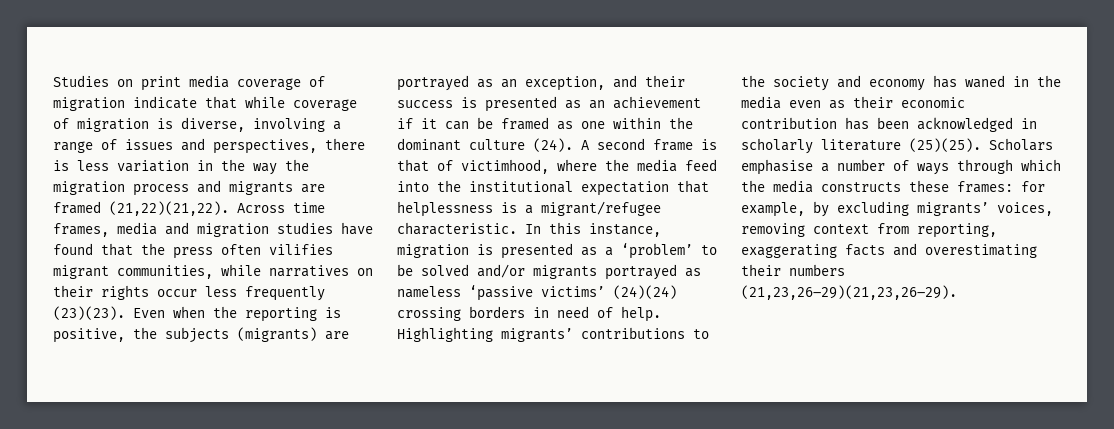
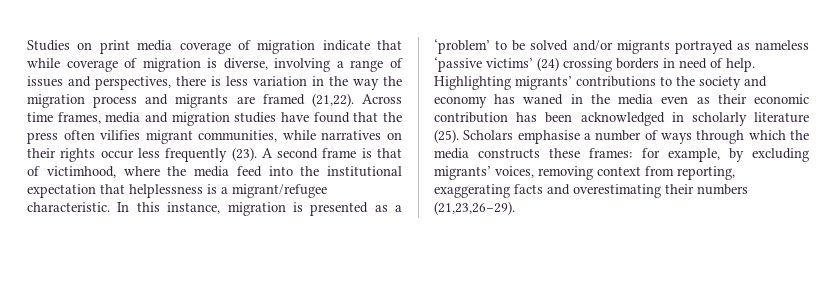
- Studies on print media coverage of migration indicate that while coverage of migration is diverse, involving a range of issues and perspectives, there is less variation in the way the migration process and migrants are framed (21,22)(21,22).
+ Studies on print media coverage of migration indicate that while coverage of migration is diverse, involving a range of issues and perspectives, there is less variation in the way the migration process and migrants are framed (21,22).
- Across time frames, media and migration studies have found that the press often vilifies migrant communities, while narratives on their rights occur less frequently (23)(23). Even when the reporting is positive, the subjects (migrants) are portrayed as an exception, and their success is presented as an achievement if it can be framed as one within the dominant culture (24).
+ Across time frames, media and migration studies have found that the press often vilifies migrant communities, while narratives on their rights occur less frequently (23).
- In this instance, migration is presented as a ‘problem’ to be solved and/or migrants portrayed as nameless ‘passive victims’ (24)(24) crossing borders in need of help.
+ In this instance, migration is presented as a ‘problem’ to be solved and/or migrants portrayed as nameless ‘passive victims’ (24) crossing borders in need of help.
- Highlighting migrants’ contributions to the society and economy has waned in the media even as their economic contribution has been acknowledged in scholarly literature (25)(25).
+ Highlighting migrants’ contributions to the society and economy has waned in the media even as their economic contribution has been acknowledged in scholarly literature (25).
- Scholars emphasise a number of ways through which the media constructs these frames: for example, by excluding migrants’ voices, removing context from reporting, exaggerating facts and overestimating their numbers (21,23,26–29)(21,23,26–29).
+ Scholars emphasise a number of ways through which the media constructs these frames: for example, by excluding migrants’ voices, removing context from reporting, exaggerating facts and overestimating their numbers (21,23,26–29).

### THE PROBLEM
If a line in the entries contains "example", copy it.

### RESPONSE FOR THIS EXERCISE
- Scholars emphasise a number of ways through which the media constructs these frames: for example, by excluding migrants’ voices, removing context from reporting, exaggerating facts and overestimating their numbers (21,23,26–29)(21,23,26–29).
+ Scholars emphasise a number of ways through which the media constructs these frames: for example, by excluding migrants’ voices, removing context from reporting, exaggerating facts and overestimating their numbers (21,23,26–29).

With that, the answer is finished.